» **What needs to be done**:
Apart from the pictures, every record here must be copied word for word.
----
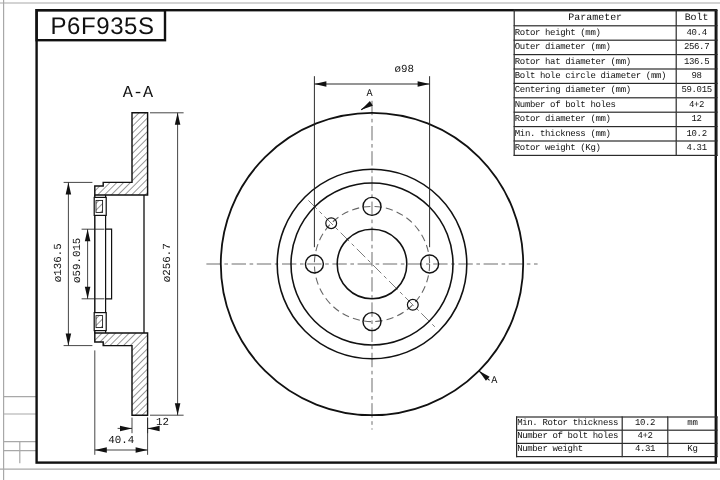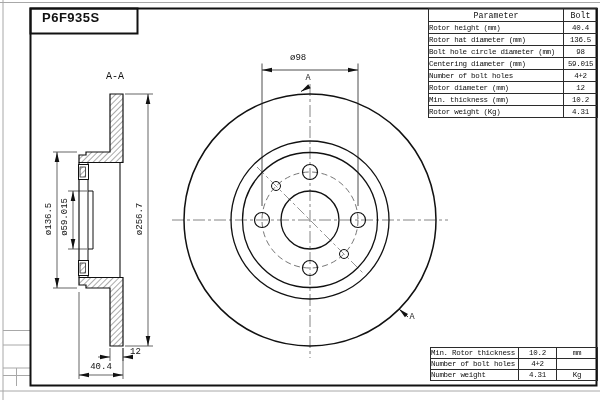--- a/index.html
+++ b/index.html
@@ -9,7 +9,7 @@
   svg.draw{position:absolute;left:0;top:0}
   .lbl{position:absolute;white-space:nowrap;color:#111;line-height:1.1}
   .part-no{left:42px;top:11px;font-family:"Liberation Sans","DejaVu Sans",sans-serif;
-           font-size:13px;font-weight:700;letter-spacing:0.5px}
+           font-size:20px;font-weight:400;letter-spacing:0.5px}
   .aa{left:97px;top:71px;width:36px;text-align:center;font-size:10px}
   .dim{font-size:9px}
   .d98{left:290px;top:54px;width:40px;text-align:left}

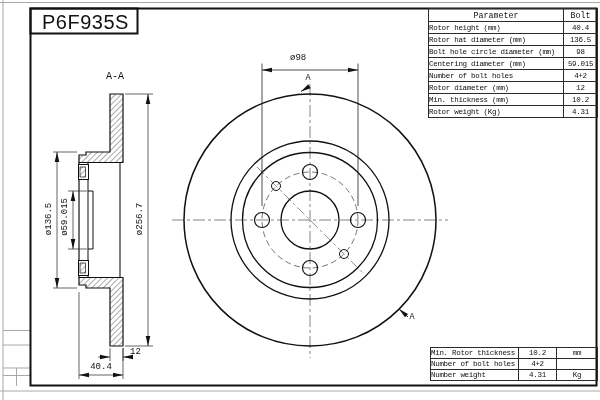--- a/index.html
+++ b/index.html
@@ -175,6 +175,10 @@
           <td class="val">40.4</td>
         </tr>
     <tr>
+          <td class="lab">Outer diameter (mm)</td>
+          <td class="val">256.7</td>
+        </tr>
+    <tr>
           <td class="lab">Rotor hat diameter (mm)</td>
           <td class="val">136.5</td>
         </tr>

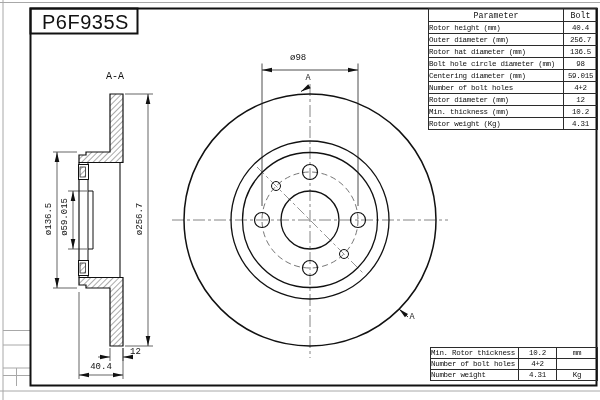--- a/index.html
+++ b/index.html
@@ -12,7 +12,7 @@
            font-size:20px;font-weight:400;letter-spacing:0.5px}
   .aa{left:97px;top:71px;width:36px;text-align:center;font-size:10px}
   .dim{font-size:9px}
-  .d98{left:290px;top:54px;width:40px;text-align:left}
+  .d98{left:305px;top:54px;width:40px;text-align:right}
   .amark{width:16px;text-align:center;font-size:8.5px}
   .atop{left:300px;top:74px}
   .abot{left:404px;top:313px}

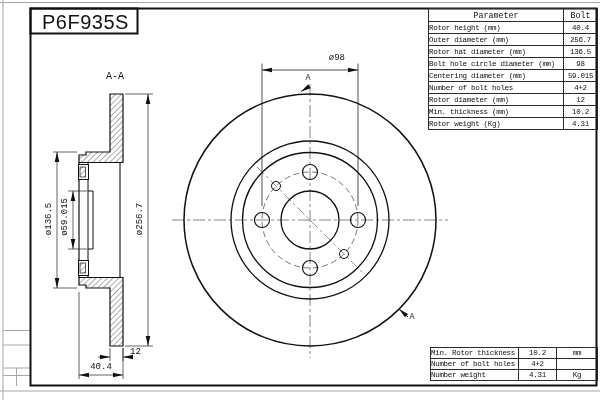--- a/index.html
+++ b/index.html
@@ -10,7 +10,7 @@
   .lbl{position:absolute;white-space:nowrap;color:#111;line-height:1.1}
   .part-no{left:42px;top:11px;font-family:"Liberation Sans","DejaVu Sans",sans-serif;
            font-size:20px;font-weight:400;letter-spacing:0.5px}
-  .aa{left:97px;top:71px;width:36px;text-align:center;font-size:10px}
+  .aa{left:97px;top:71px;width:36px;text-align:center;font-size:14px}
   .dim{font-size:9px}
   .d98{left:305px;top:54px;width:40px;text-align:right}
   .amark{width:16px;text-align:center;font-size:8.5px}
----
» **Expected answer**:
--- a/index.html
+++ b/index.html
@@ -9,7 +9,7 @@
   svg.draw{position:absolute;left:0;top:0}
   .lbl{position:absolute;white-space:nowrap;color:#111;line-height:1.1}
   .part-no{left:42px;top:11px;font-family:"Liberation Sans","DejaVu Sans",sans-serif;
-           font-size:13px;font-weight:700;letter-spacing:0.5px}
+           font-size:20px;font-weight:400;letter-spacing:0.5px}
   .aa{left:97px;top:71px;width:36px;text-align:center;font-size:10px}
   .dim{font-size:9px}
   .d98{left:290px;top:54px;width:40px;text-align:left}

--- a/index.html
+++ b/index.html
@@ -175,6 +175,10 @@
           <td class="val">40.4</td>
         </tr>
     <tr>
+          <td class="lab">Outer diameter (mm)</td>
+          <td class="val">256.7</td>
+        </tr>
+    <tr>
           <td class="lab">Rotor hat diameter (mm)</td>
           <td class="val">136.5</td>
         </tr>

--- a/index.html
+++ b/index.html
@@ -12,7 +12,7 @@
            font-size:20px;font-weight:400;letter-spacing:0.5px}
   .aa{left:97px;top:71px;width:36px;text-align:center;font-size:10px}
   .dim{font-size:9px}
-  .d98{left:290px;top:54px;width:40px;text-align:left}
+  .d98{left:305px;top:54px;width:40px;text-align:right}
   .amark{width:16px;text-align:center;font-size:8.5px}
   .atop{left:300px;top:74px}
   .abot{left:404px;top:313px}

--- a/index.html
+++ b/index.html
@@ -10,7 +10,7 @@
   .lbl{position:absolute;white-space:nowrap;color:#111;line-height:1.1}
   .part-no{left:42px;top:11px;font-family:"Liberation Sans","DejaVu Sans",sans-serif;
            font-size:20px;font-weight:400;letter-spacing:0.5px}
-  .aa{left:97px;top:71px;width:36px;text-align:center;font-size:10px}
+  .aa{left:97px;top:71px;width:36px;text-align:center;font-size:14px}
   .dim{font-size:9px}
   .d98{left:305px;top:54px;width:40px;text-align:right}
   .amark{width:16px;text-align:center;font-size:8.5px}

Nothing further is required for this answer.